The film, which I have watched again before writing this review, must have nuances connected with Japanese attitudes towards death which may well escape an anglophone viewer (there are, for example, some references to unfamilar devotional ceremonies). The play wisely concentrates on 'domesticating' the workings of the facility and imbuing some of the characters concerned with a more familiar Englishness: for example Beatrice Killick is very recognisably a type of stalwart no-nonsense Northern woman and her reminiscences of a dance hall where she danced with her brother easily evoke the bygone focus of social life in provincial towns. 

It is a great pleasure to see an intriguing but probably little known film transformed into an equally beguiling play.

Thursday, 29 November 2018

Harry Potter and the Cursed Child

by Jack Thorne

seen at the Palace Theatre on 28 November 2018

JohnTiffany directs this two part play based on 'an original new story' by J. K. Rowling, Jack Thorne and himself, which deals with events immediately following the epilogue of the last Harry Potter book - that is, events in the lives of Harry's children and their peers.
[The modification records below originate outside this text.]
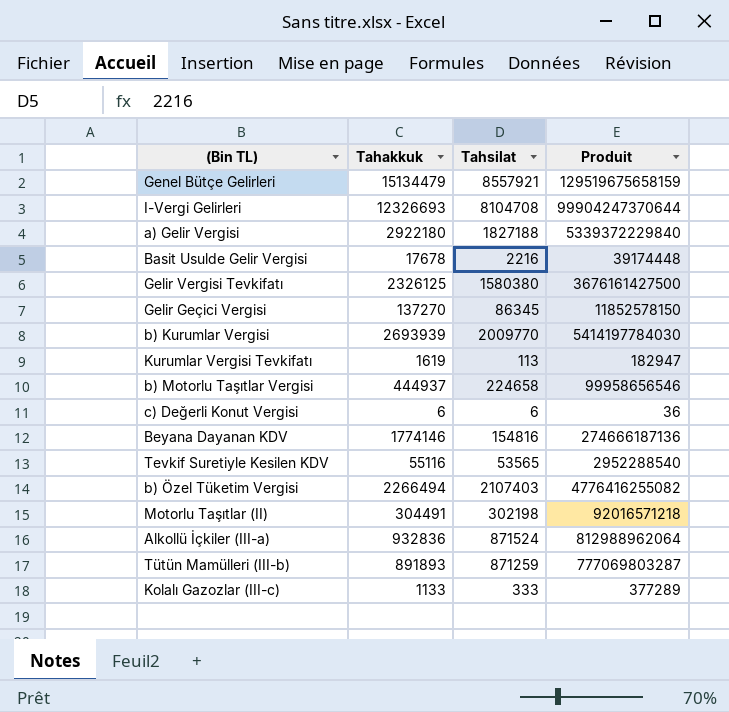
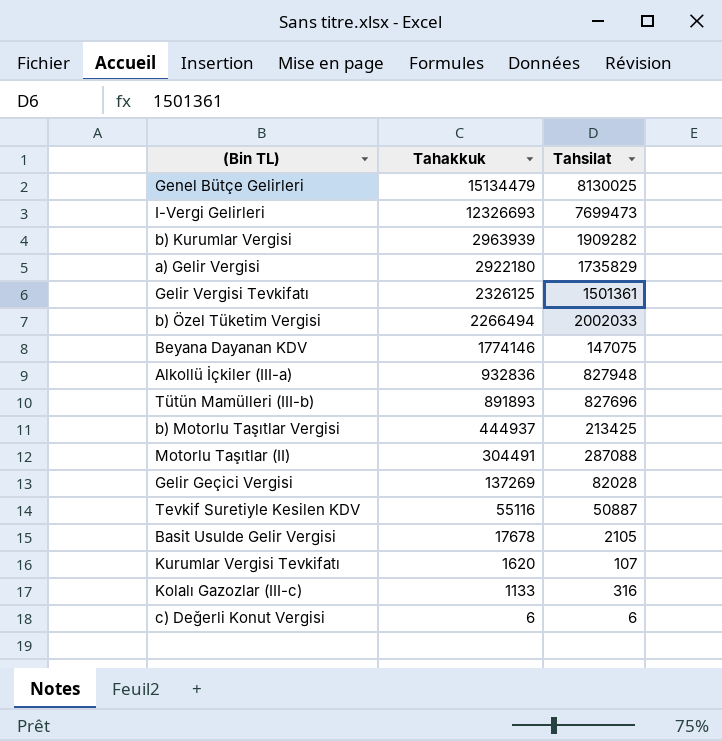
row order: none -> Tahakkuk descending
column Produit | formula: [Tahakkuk] * [Tahsilat] -> none
Genel Bütçe Gelirleri | Tahsilat: 8557921 -> 8130025
I-Vergi Gelirleri | Tahsilat: 8104708 -> 7699473
b) Kurumlar Vergisi | Tahakkuk: 2693939 -> 2963939
b) Kurumlar Vergisi | Tahsilat: 2009770 -> 1909282
a) Gelir Vergisi | Tahsilat: 1827188 -> 1735829
Gelir Vergisi Tevkifatı | Tahsilat: 1580380 -> 1501361
b) Özel Tüketim Vergisi | Tahsilat: 2107403 -> 2002033
Beyana Dayanan KDV | Tahsilat: 154816 -> 147075
Alkollü İçkiler (III-a) | Tahsilat: 871524 -> 827948
Tütün Mamülleri (III-b) | Tahsilat: 871259 -> 827696
b) Motorlu Taşıtlar Vergisi | Tahsilat: 224658 -> 213425
Motorlu Taşıtlar (II) | Tahsilat: 302198 -> 287088
Gelir Geçici Vergisi | Tahakkuk: 137270 -> 137269
Gelir Geçici Vergisi | Tahsilat: 86345 -> 82028
Tevkif Suretiyle Kesilen KDV | Tahsilat: 53565 -> 50887
Basit Usulde Gelir Vergisi | Tahsilat: 2216 -> 2105
Kurumlar Vergisi Tevkifatı | Tahakkuk: 1619 -> 1620
Kurumlar Vergisi Tevkifatı | Tahsilat: 113 -> 107
Kolalı Gazozlar (III-c) | Tahsilat: 333 -> 316

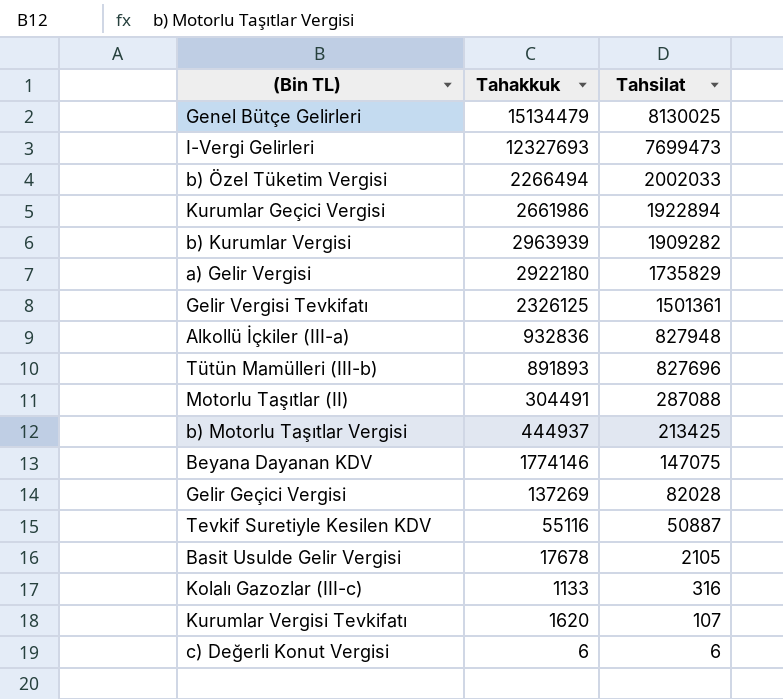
row order: Tahakkuk descending -> Tahsilat descending
I-Vergi Gelirleri | Tahakkuk: 12326693 -> 12327693
row Kurumlar Geçici Vergisi: none -> 2661986 | 1922894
As the plays have been running for some time now, the original London cast is no longer in action. Harry Potter is played by Jamie Ballard, Ginny Potter by Susie Trayling, Hermione Granger by Franc Ashman, Ron Weasley by Thomas Aldridge and Draco Malfoy by James Howard. In the younger generation, Albus Potter is played by Joe Idris-Roberts, Rose Granger-Weasey by Helen Aluko, Scorpius Malfoy by Jonathan Case and Delphi Diggory by Eve Ponsonby. The production is designed by Christine Jones.
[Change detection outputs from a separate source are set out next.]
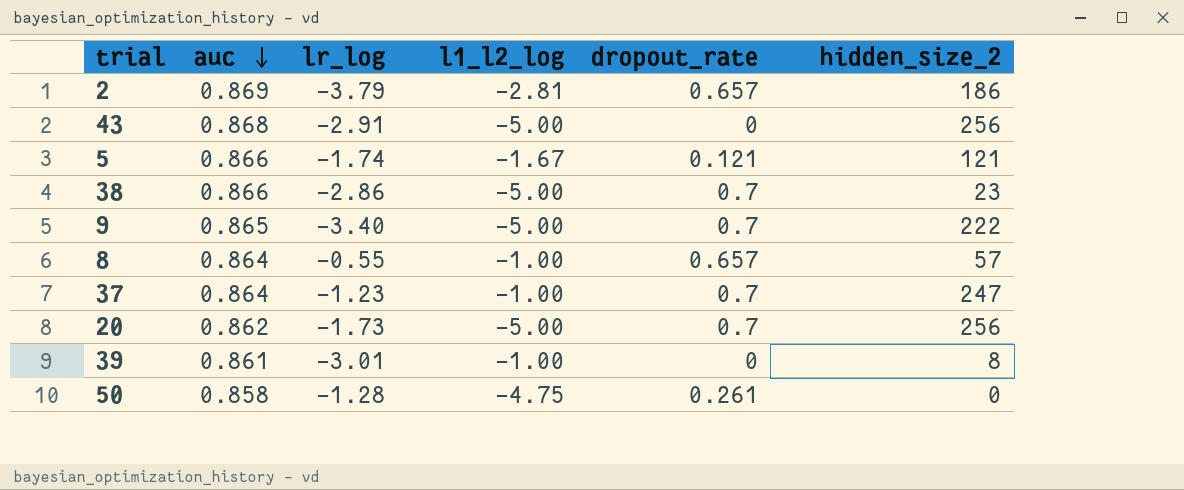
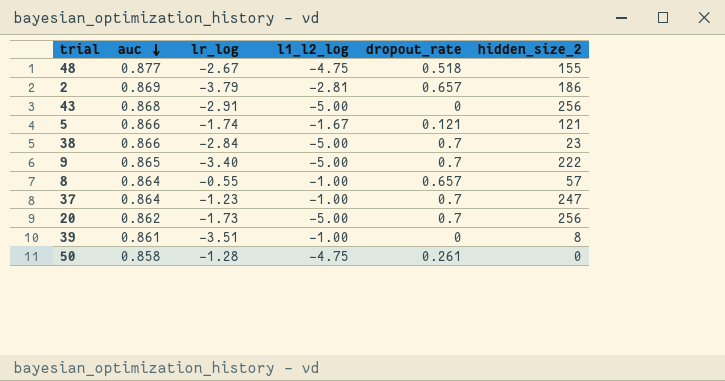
row 48: none -> 0.877 | -2.67 | -4.75 | 0.518 | 155
38 | lr_log: -2.86 -> -2.84
39 | lr_log: -3.01 -> -3.51

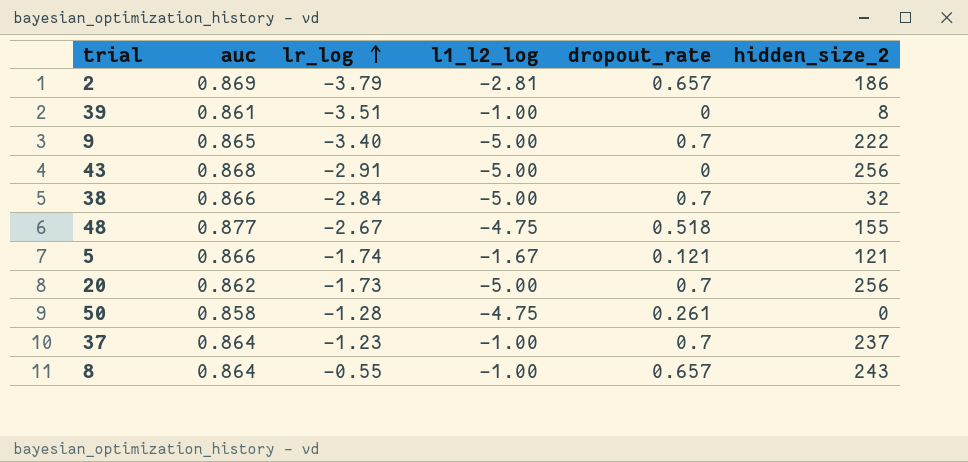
row order: auc descending -> lr_log ascending
38 | hidden_size_2: 23 -> 32
37 | hidden_size_2: 247 -> 237
8 | hidden_size_2: 57 -> 243

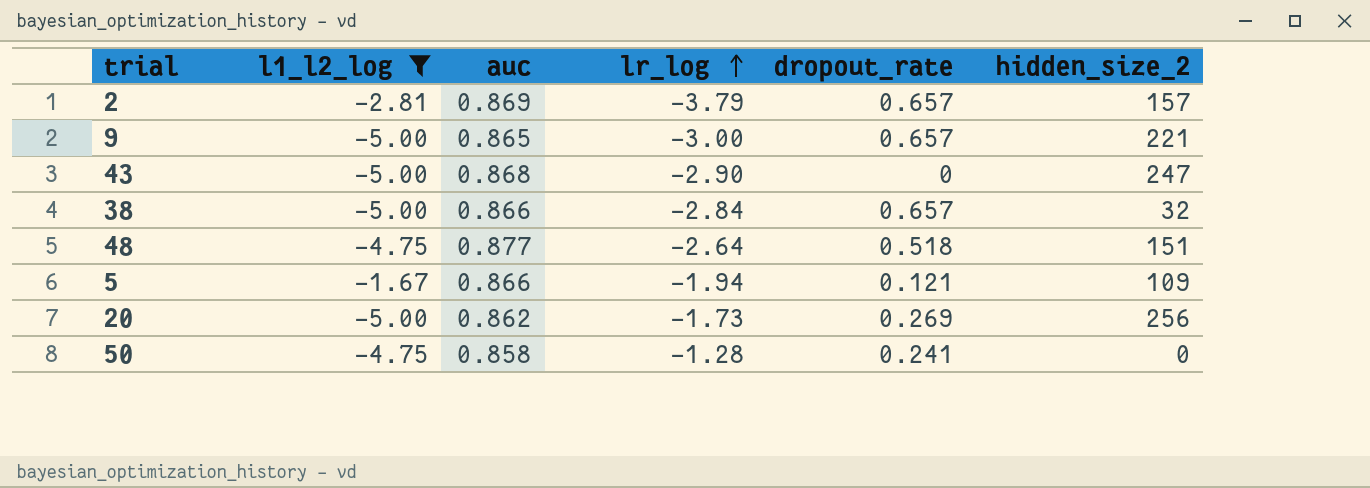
filter: none -> l1_l2_log != -1.00
column l1_l2_log | position: 4 -> 2
2 | hidden_size_2: 186 -> 157
9 | lr_log: -3.40 -> -3.00
9 | dropout_rate: 0.7 -> 0.657
9 | hidden_size_2: 222 -> 221
43 | lr_log: -2.91 -> -2.90
43 | hidden_size_2: 256 -> 247
38 | dropout_rate: 0.7 -> 0.657
48 | lr_log: -2.67 -> -2.64
48 | hidden_size_2: 155 -> 151
5 | lr_log: -1.74 -> -1.94
5 | hidden_size_2: 121 -> 109
20 | dropout_rate: 0.7 -> 0.269
50 | dropout_rate: 0.261 -> 0.241

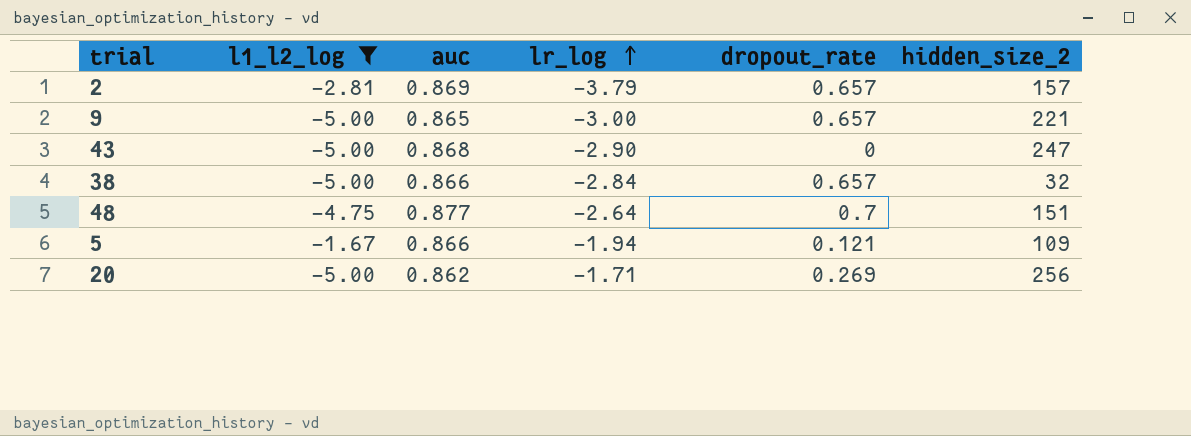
row 50: -4.75 | 0.858 | -1.28 | 0.241 | 0 -> none
48 | dropout_rate: 0.518 -> 0.7
20 | lr_log: -1.73 -> -1.71

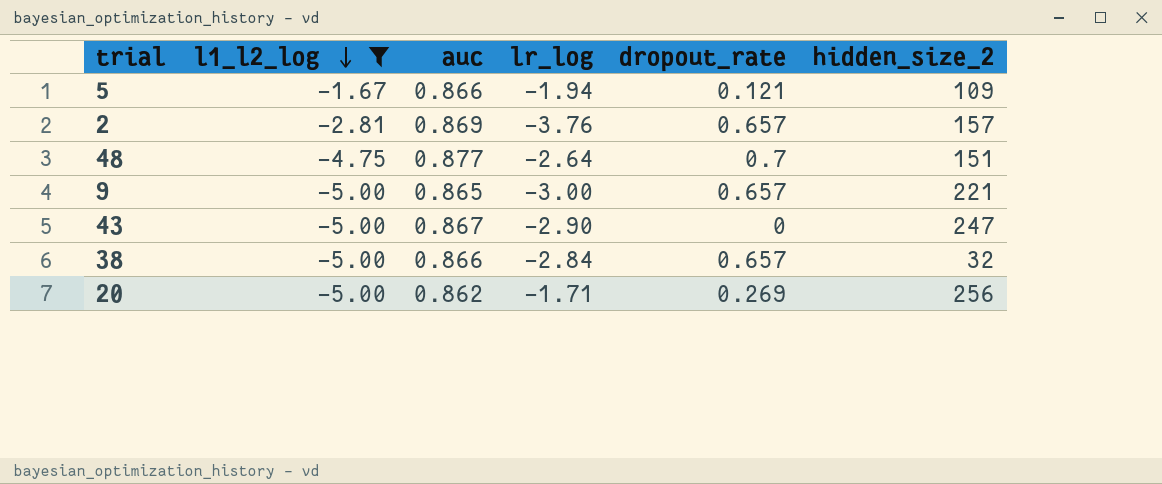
row order: lr_log ascending -> l1_l2_log descending
2 | lr_log: -3.79 -> -3.76
43 | auc: 0.868 -> 0.867

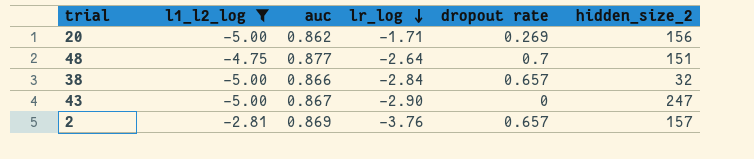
row order: l1_l2_log descending -> lr_log descending
column name: dropout_rate -> dropout rate
row 5: -1.67 | 0.866 | -1.94 | 0.121 | 109 -> none
row 9: -5.00 | 0.865 | -3.00 | 0.657 | 221 -> none
20 | hidden_size_2: 256 -> 156

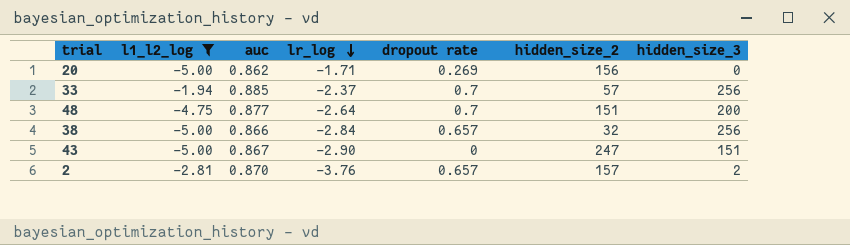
column hidden_size_3 | position: none -> 7
row 33: none -> -1.94 | 0.885 | -2.37 | 0.7 | 57 | 256
2 | auc: 0.869 -> 0.870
At first, given this time frame and the initial scene-setting of a new generation attending the Hogwarts school, it seems as if the play might be misleadingly named, but later Harry's own participation and predicament receives more attention. In fact, even the earlier scenes are only tangentially reviving audience memories of Hogwarts, as attention focuses on the difficulties youngsters may have being the progeny of famous (or notorious) parents. The increasing richness of the play lies in showing this dilemma from both sides: the anguish and the uncertainty of the parents - really, more specifically, of the fathers Harry and Draco, are just as sympathetically portrayed as the rebellion and frustration of the sons (it has to be said that Rose, the child of the Granger Weasley marriage, is not a particular focus of attention).